If you live in North America and particularly in the US, you know what a credit score is. It is that number determined by a set of institution that indicates your credit worthiness. Whether it is a good or a bad one, that a number on a computer determines your financial eligibility to borrow. For some, it’s an asset. After reaching financial stability or through paying debt, a ‘reputation’ is established, one which could be useful later. Any mistakes you made financially in the past can have a negative effect on your ability to get a mortgage, borrow for a business or a car – and while you could be financially secure now, the situation is the opposite! The first step in the process of reaching a good credit score is in many cases paying off debt.
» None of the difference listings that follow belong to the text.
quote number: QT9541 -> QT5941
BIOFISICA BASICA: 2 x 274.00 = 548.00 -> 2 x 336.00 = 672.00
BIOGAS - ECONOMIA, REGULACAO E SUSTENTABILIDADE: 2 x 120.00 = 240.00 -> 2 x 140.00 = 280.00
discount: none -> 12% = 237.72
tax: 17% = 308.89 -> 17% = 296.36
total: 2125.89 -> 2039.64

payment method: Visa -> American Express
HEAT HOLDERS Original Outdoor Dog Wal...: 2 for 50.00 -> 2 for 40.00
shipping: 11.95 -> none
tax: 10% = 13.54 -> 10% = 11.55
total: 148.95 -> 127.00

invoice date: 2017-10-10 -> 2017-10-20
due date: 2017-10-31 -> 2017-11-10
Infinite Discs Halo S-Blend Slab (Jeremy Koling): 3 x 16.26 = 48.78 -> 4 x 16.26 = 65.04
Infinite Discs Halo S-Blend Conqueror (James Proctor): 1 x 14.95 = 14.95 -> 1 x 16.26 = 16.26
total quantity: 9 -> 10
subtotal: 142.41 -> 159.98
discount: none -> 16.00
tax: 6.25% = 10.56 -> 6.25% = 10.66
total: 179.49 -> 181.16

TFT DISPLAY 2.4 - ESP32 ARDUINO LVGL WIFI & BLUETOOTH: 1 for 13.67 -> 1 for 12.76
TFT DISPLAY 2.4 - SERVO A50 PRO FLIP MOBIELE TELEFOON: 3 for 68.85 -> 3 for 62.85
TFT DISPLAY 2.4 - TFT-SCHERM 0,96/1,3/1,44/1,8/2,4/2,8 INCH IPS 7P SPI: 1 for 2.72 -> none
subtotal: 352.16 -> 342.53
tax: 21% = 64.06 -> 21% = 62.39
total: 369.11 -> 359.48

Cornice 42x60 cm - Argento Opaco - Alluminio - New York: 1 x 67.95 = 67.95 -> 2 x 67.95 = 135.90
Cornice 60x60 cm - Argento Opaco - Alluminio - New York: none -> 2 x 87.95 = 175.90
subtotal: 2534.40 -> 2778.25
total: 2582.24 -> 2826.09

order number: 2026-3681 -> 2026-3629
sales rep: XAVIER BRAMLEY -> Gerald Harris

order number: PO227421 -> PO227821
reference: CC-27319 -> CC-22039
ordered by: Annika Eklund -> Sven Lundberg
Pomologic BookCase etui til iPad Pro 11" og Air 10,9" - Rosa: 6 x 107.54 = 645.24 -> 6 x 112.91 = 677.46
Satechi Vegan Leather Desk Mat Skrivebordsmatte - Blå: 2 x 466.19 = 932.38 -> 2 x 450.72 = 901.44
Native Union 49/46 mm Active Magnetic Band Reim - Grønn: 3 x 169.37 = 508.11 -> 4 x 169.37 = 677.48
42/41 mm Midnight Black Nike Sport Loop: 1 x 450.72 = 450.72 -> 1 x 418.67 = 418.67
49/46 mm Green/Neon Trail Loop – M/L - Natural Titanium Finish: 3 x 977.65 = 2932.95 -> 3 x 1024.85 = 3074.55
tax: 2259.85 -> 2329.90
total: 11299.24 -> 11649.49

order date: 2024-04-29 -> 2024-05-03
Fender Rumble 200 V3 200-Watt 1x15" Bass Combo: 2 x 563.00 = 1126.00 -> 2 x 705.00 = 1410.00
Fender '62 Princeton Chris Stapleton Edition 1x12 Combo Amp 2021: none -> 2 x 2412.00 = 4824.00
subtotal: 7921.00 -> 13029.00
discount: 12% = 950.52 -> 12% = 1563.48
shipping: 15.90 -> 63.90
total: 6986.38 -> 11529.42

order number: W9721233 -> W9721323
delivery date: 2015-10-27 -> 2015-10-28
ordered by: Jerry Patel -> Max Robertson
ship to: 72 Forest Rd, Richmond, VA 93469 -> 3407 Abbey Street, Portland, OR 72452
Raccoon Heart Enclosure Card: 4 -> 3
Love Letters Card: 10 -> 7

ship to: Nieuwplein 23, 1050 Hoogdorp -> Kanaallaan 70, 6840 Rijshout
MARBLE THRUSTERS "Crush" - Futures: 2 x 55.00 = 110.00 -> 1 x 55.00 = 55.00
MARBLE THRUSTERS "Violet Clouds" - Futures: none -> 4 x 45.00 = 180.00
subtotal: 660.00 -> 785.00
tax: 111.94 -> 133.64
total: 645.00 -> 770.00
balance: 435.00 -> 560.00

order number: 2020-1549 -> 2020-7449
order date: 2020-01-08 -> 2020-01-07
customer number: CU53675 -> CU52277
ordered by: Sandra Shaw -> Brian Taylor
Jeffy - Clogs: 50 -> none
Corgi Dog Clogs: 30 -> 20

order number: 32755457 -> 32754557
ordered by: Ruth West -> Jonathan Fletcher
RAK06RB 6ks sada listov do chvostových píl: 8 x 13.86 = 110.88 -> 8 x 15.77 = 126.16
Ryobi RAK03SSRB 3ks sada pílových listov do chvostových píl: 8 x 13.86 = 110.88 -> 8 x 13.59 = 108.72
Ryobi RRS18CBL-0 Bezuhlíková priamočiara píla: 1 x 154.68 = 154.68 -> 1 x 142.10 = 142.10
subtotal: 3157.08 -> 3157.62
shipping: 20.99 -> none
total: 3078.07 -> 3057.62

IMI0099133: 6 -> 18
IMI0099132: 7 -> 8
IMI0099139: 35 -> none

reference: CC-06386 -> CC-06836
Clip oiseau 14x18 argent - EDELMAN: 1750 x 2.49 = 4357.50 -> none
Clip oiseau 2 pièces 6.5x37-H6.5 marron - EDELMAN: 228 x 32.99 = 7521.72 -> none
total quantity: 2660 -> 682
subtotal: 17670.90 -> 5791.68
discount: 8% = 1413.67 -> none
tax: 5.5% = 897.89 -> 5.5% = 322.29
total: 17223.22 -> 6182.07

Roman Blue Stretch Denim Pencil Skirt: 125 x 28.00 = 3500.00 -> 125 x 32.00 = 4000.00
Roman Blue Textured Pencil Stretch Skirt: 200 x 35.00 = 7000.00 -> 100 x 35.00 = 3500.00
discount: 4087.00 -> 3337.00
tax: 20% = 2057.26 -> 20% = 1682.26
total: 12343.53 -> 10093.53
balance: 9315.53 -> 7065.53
That still means a low credit score for a little while, and if you’ve ever gone through bankruptcy, you could find it even harder to build your credit back.
In the banking and lending world which I worked in for a while, people with less than good credit score always had trouble when it came to borrow. Mistake of the past came to haunt them and unfortunately, for the worse. I believe that when you are already in debt and struggling to keep your head over the water, it is best to limit any further borrowing. In fact, I recommend avoiding it. With some counseling and planning, it is possible to establish a strategy that involves no consolidation or additional debt. Beware of those ads you see on TV or that you hear on the radio about helping you with your debt. It is a service and it comes at a cost, a cost you may not be able to digest.
Nonetheless, there are solutions in some cases that involves the option of consolidation. I’ve worked with clients in the past who used this technique to get back on their feet. It does require discipline and focus. Let’s review the following options that can help an individual with debt issues or rebuilding a credit rating.
- Guarantor Loans. With these loans, a friend, an acquaintance or family member backs your loan and agrees with the lender to cover your repayments should you be unable to. They sign on the dotted line with you and they basically are saying that they trust you to make repayments on time so that they don’t have to. Yes, as you can already imagine, this requires a high level of trust on their part and accountability on your part. You should take this very seriously as you are technically endangering the financial stability of another individual. If you are the guarantor, make sure that this is the right move for you. This option is like a collateral to a lender, because the guarantor guarantees the payment if the debtor misses it.
- Credit Union Loans. Whether you are looking to borrow for a car or for a house move, you can think about using a credit union to help. A credit union car loan can be better value over time, too, because in general, you’d pay less interest than you would have with a major bank. They can also help you to make your repayments simple and this can help you to build up a positive credit score rating.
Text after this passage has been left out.